WORK TASK: Once the line with "- This is a" is found in the entries below, print it and each following line exactly, stopping after the line with "About this project"; print nothing else.

(ENTRIES SUPPLIED begins)

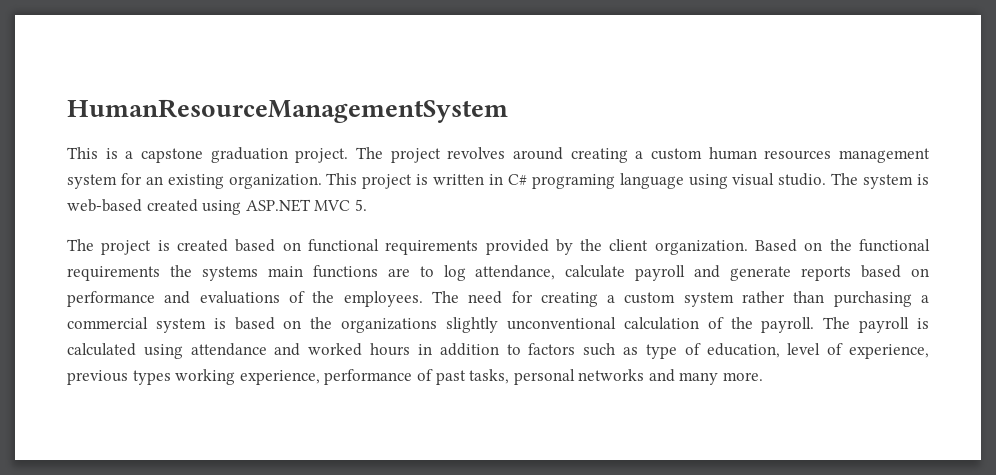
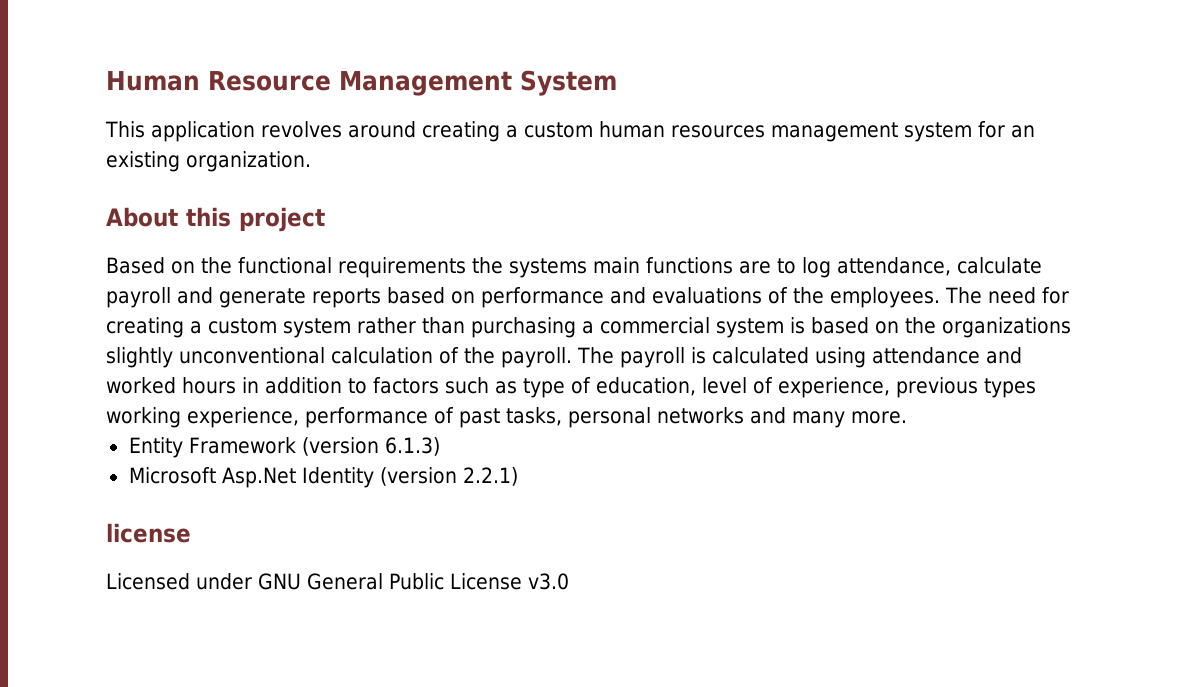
- HumanResourceManagementSystem
- This is a capstone graduation project. The project revolves around creating a custom human resources management system for an existing organization. This project is written in C# programing language using visual studio. The system is web-based created using ASP.NET MVC 5.
- The project is created based on functional requirements provided by the client organization. Based on the functional requirements the systems main functions are to log attendance, calculate payroll and generate reports based on performance and evaluations of the employees.
+ Human Resource Management System
+ This application revolves around creating a custom human resources management system for an existing organization.
+ About this project
+ Based on the functional requirements the systems main functions are to log attendance, calculate payroll and generate reports based on performance and evaluations of the employees.
+ Entity Framework (version 6.1.3)
+ Microsoft Asp.Net Identity (version 2.2.1)
+ license
+ Licensed under GNU General Public License v3.0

(ENTRIES SUPPLIED ends)

RESPONSE AREA:
- This is a capstone graduation project. The project revolves around creating a custom human resources management system for an existing organization. This project is written in C# programing language using visual studio. The system is web-based created using ASP.NET MVC 5.
- The project is created based on functional requirements provided by the client organization. Based on the functional requirements the systems main functions are to log attendance, calculate payroll and generate reports based on performance and evaluations of the employees.
+ Human Resource Management System
+ This application revolves around creating a custom human resources management system for an existing organization.
+ About this project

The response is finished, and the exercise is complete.